[WORK REQUEST] Give again, word for word, each line of the data from the first through the one containing "[70,61,370,82] Research Title: Evaluating". Pictures stay out.

[DATASET]
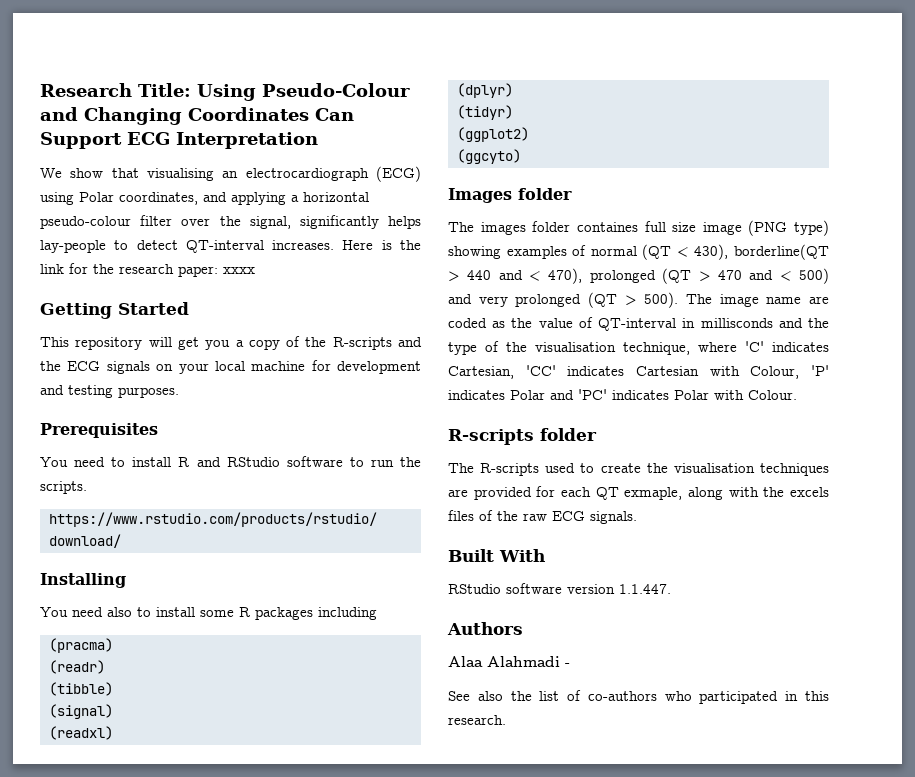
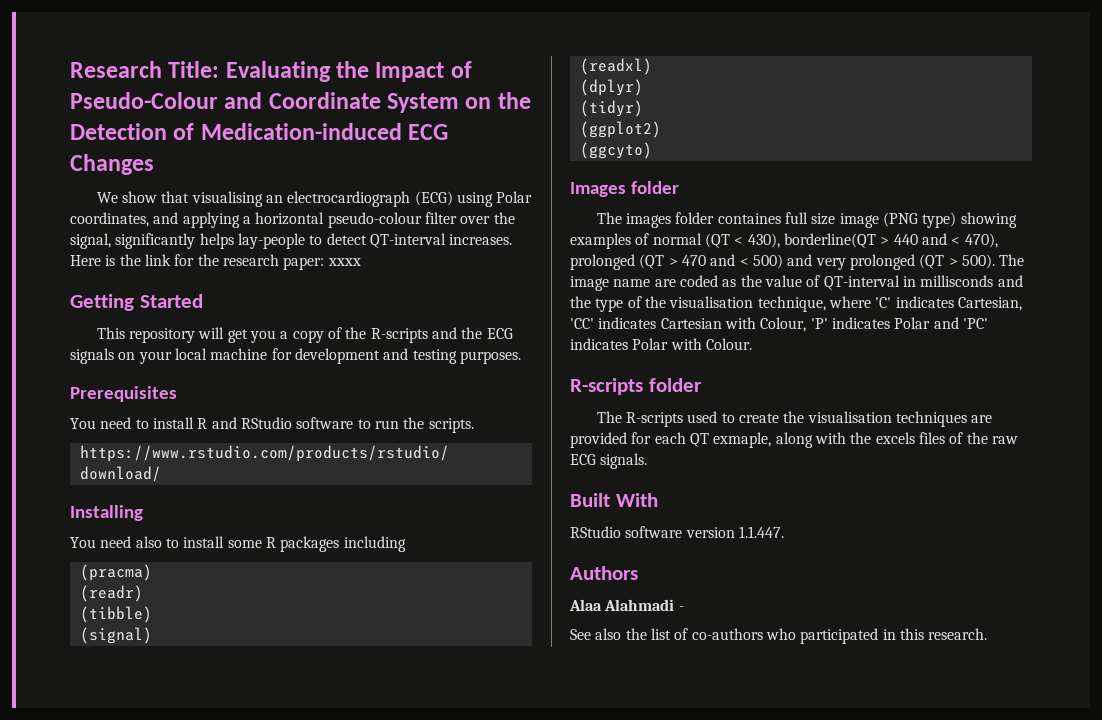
[197,83,410,101] [40,107,354,125] [40,132,318,149] Using Pseudo-Colour and Changing Coordinates Can Support ECG Interpretation -> [225,61,472,82] [70,92,531,113] [70,123,449,140] [70,154,154,175] Evaluating the Impact of Pseudo-Colour and Coordinate System on the Detection of Medication-induced ECG Changes

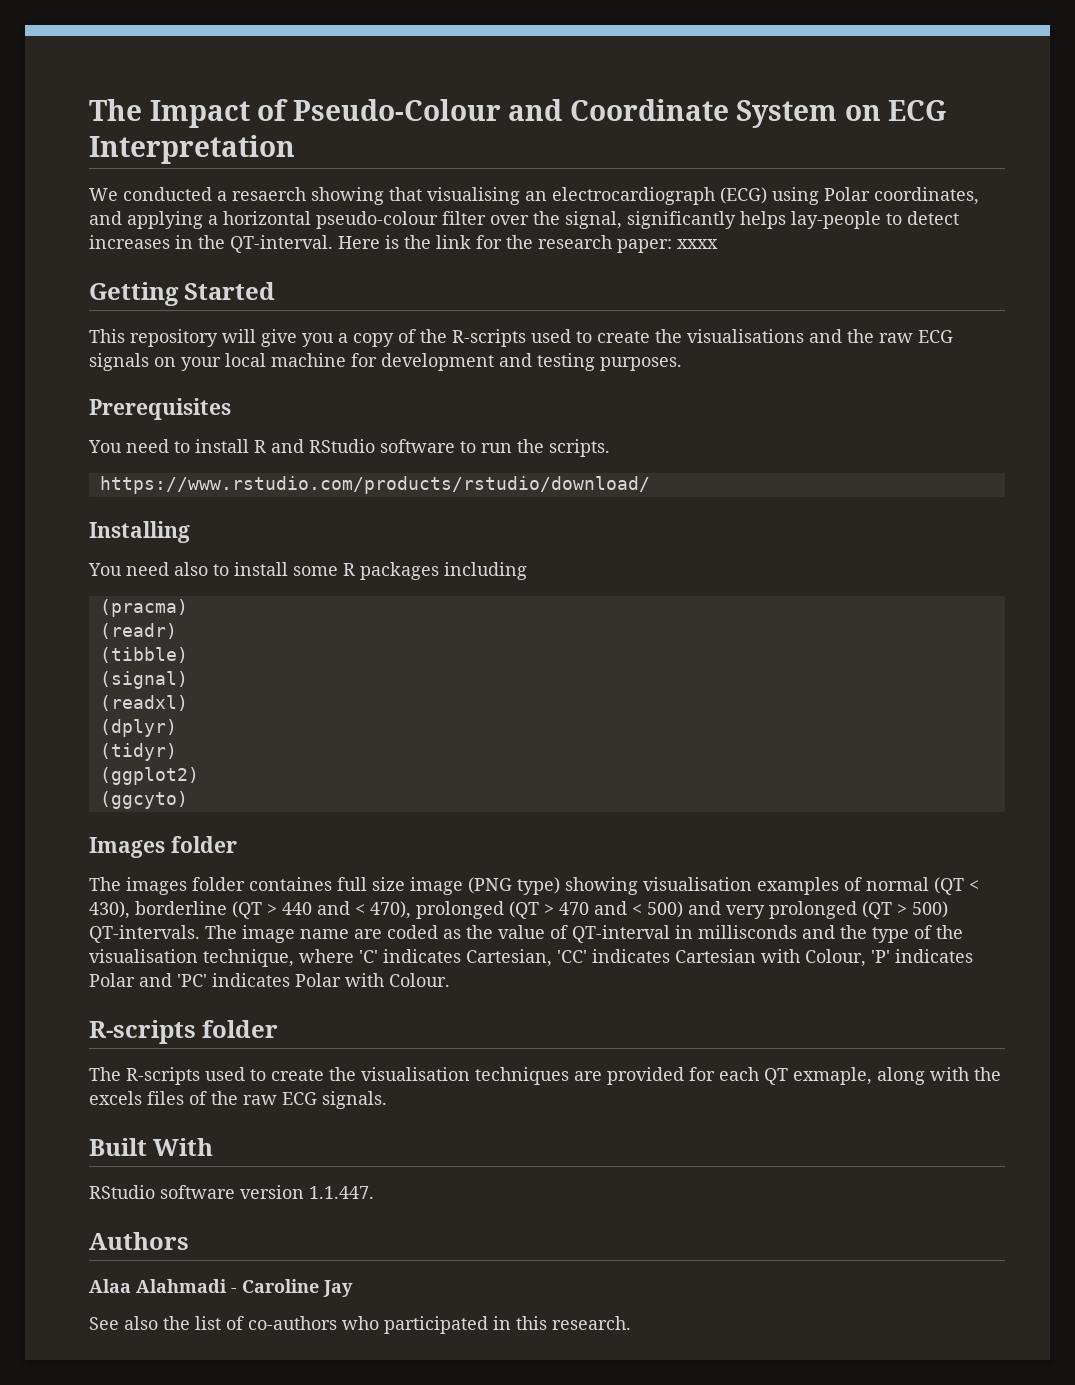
[70,61,370,82] Research Title: Evaluating the -> [89,99,142,121] The
[497,92,531,109] [70,123,449,140] [70,154,154,175] [96,191,158,203] the Detection of Medication-induced ECG Changes // We show -> [888,100,948,121] [89,135,295,164] [89,187,384,205] ECG Interpretation // We conducted a resaerch showing
[369,233,513,248] QT-interval increases. -> [89,235,333,253] increases in the QT-interval.
[227,329,248,343] get -> [261,329,297,347] give
[431,327,483,339] and the -> [531,329,913,343] used to create the visualisations and the raw
(1017, 220) none -> [643,877,752,891] visualisation
[783,233,876,248] borderline(QT -> [135,901,262,919] borderline (QT
[961,254,995,269] 500). -> [912,901,948,918] [89,925,200,943] 500) QT-intervals.
(684, 608) none -> [242,1279,353,1297] Caroline Jay

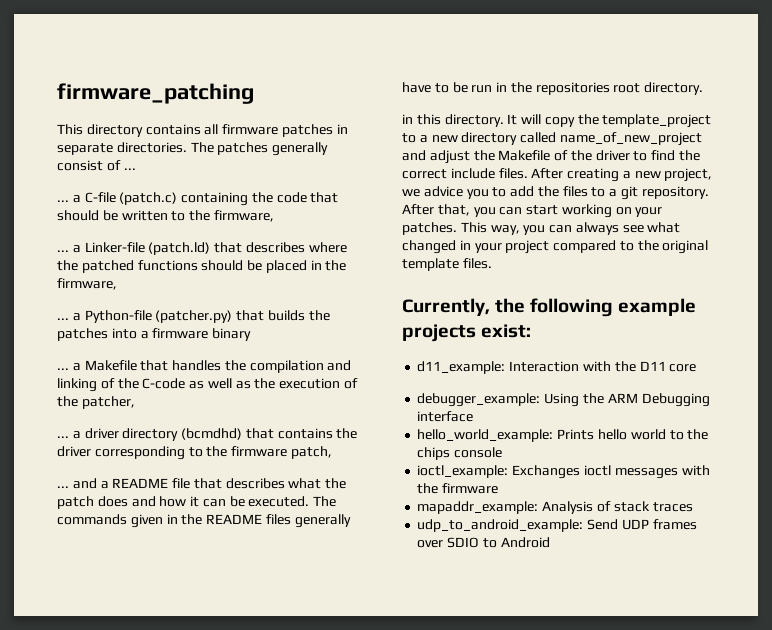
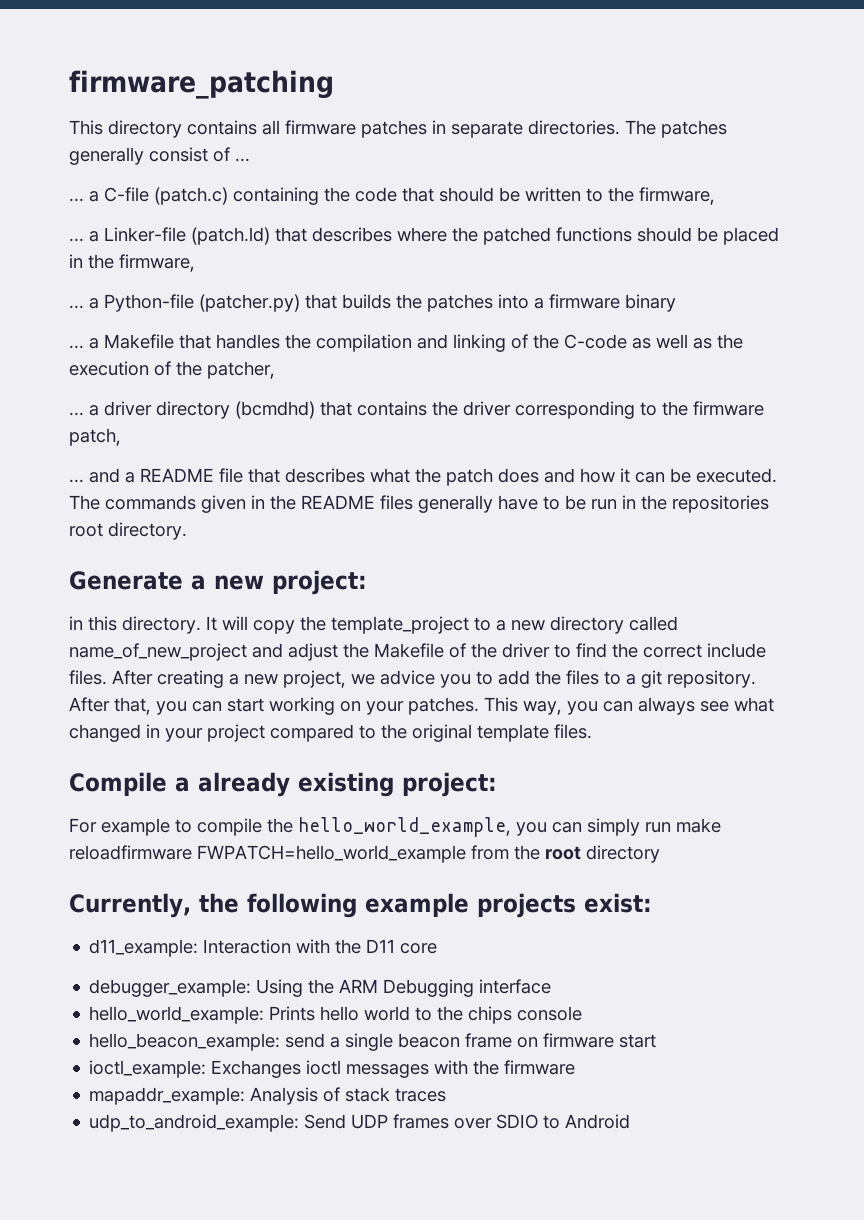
(704, 88) none -> [69,570,367,595] // Generate a new project:
(492, 263) none -> [69,772,497,797] [69,817,721,837] [69,845,660,863] // Compile a already existing project: // For example to compile the hello_world_example, you can simply run make reloadfirmware FWPATCH=hello_world_example from the root directory
(503, 452) none -> [89,1033,657,1051] // hello_beacon_example: send a single beacon frame on firmware start

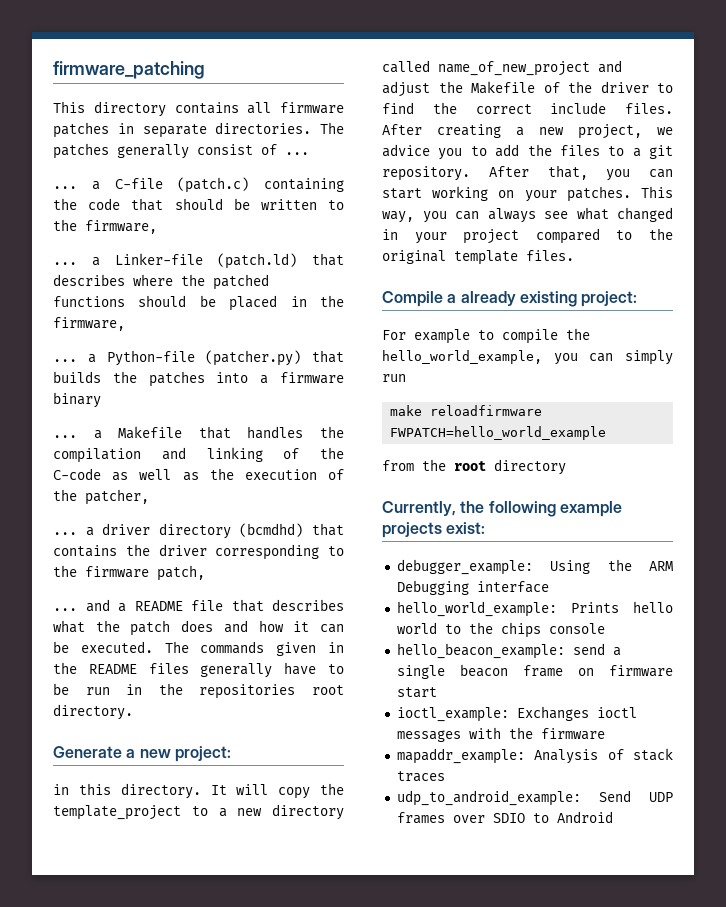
(671, 827) none -> (406, 378) //
(466, 854) none -> (607, 433) //
[89,939,438,957] // d11_example: Interaction with the D11 core -> (486, 528) none

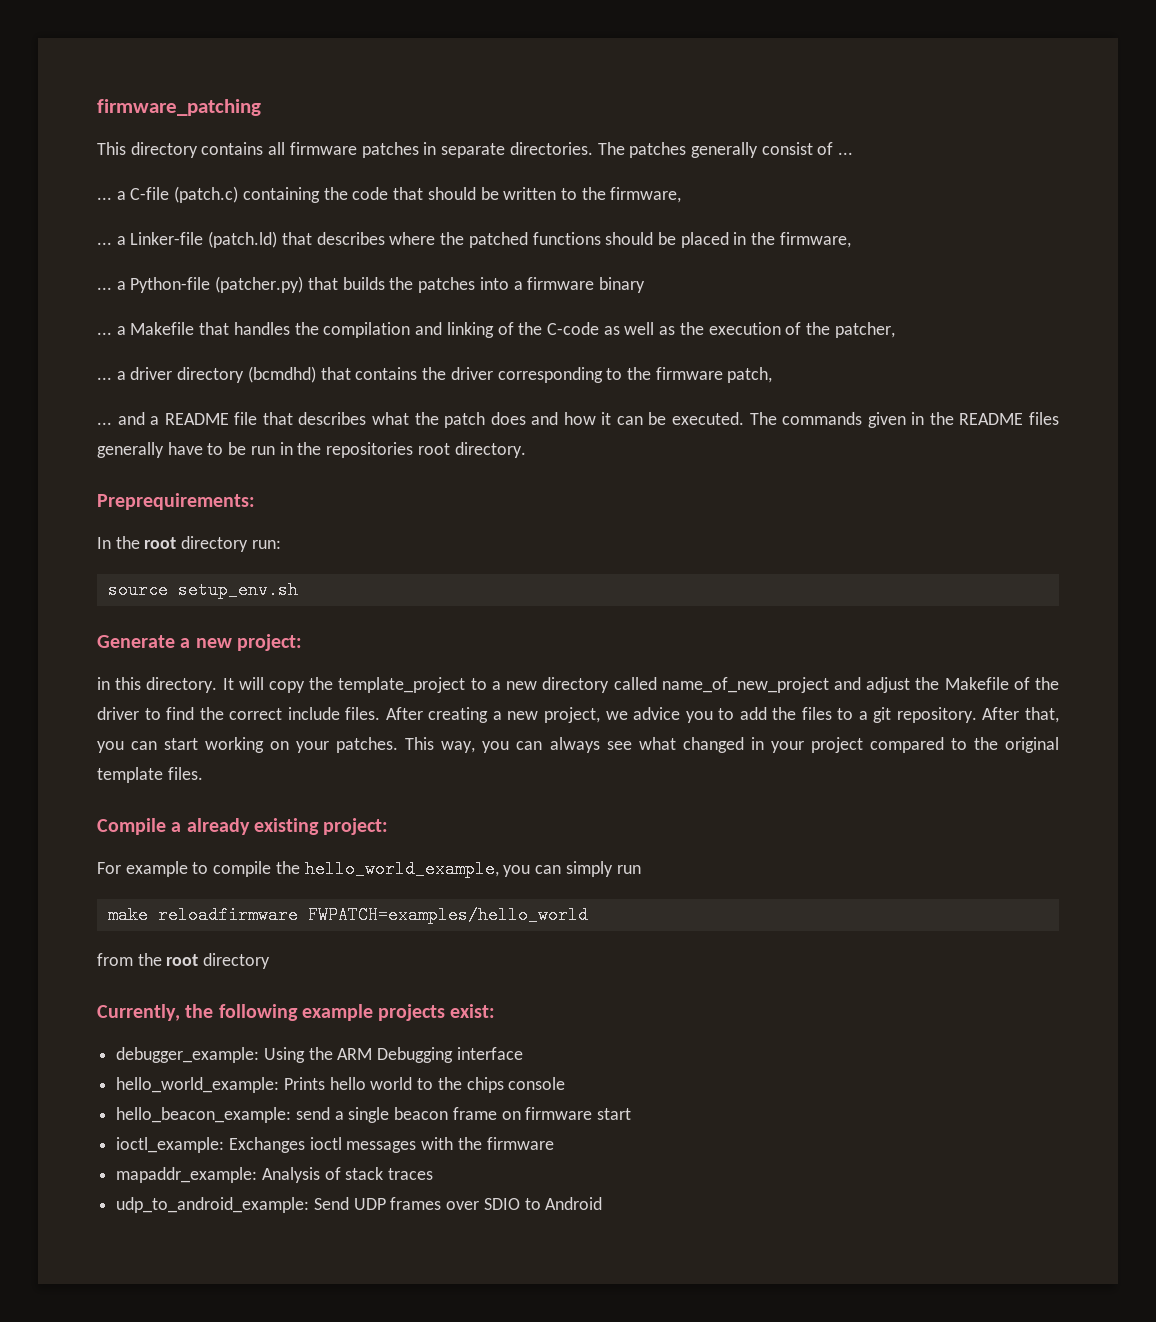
(133, 712) none -> [97,493,255,510] [97,536,281,552] [107,581,298,599] // Preprequirements: // In the root directory run: // source setup_env.sh
[390,426,607,440] FWPATCH=hello_world_example -> [307,906,588,924] FWPATCH=examples/hello_world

[REPLY]
[197,83,410,101] [40,107,354,125] [40,132,318,149] Using Pseudo-Colour and Changing Coordinates Can Support ECG Interpretation -> [225,61,472,82] [70,92,531,113] [70,123,449,140] [70,154,154,175] Evaluating the Impact of Pseudo-Colour and Coordinate System on the Detection of Medication-induced ECG Changes

[70,61,370,82] Research Title: Evaluating the -> [89,99,142,121] The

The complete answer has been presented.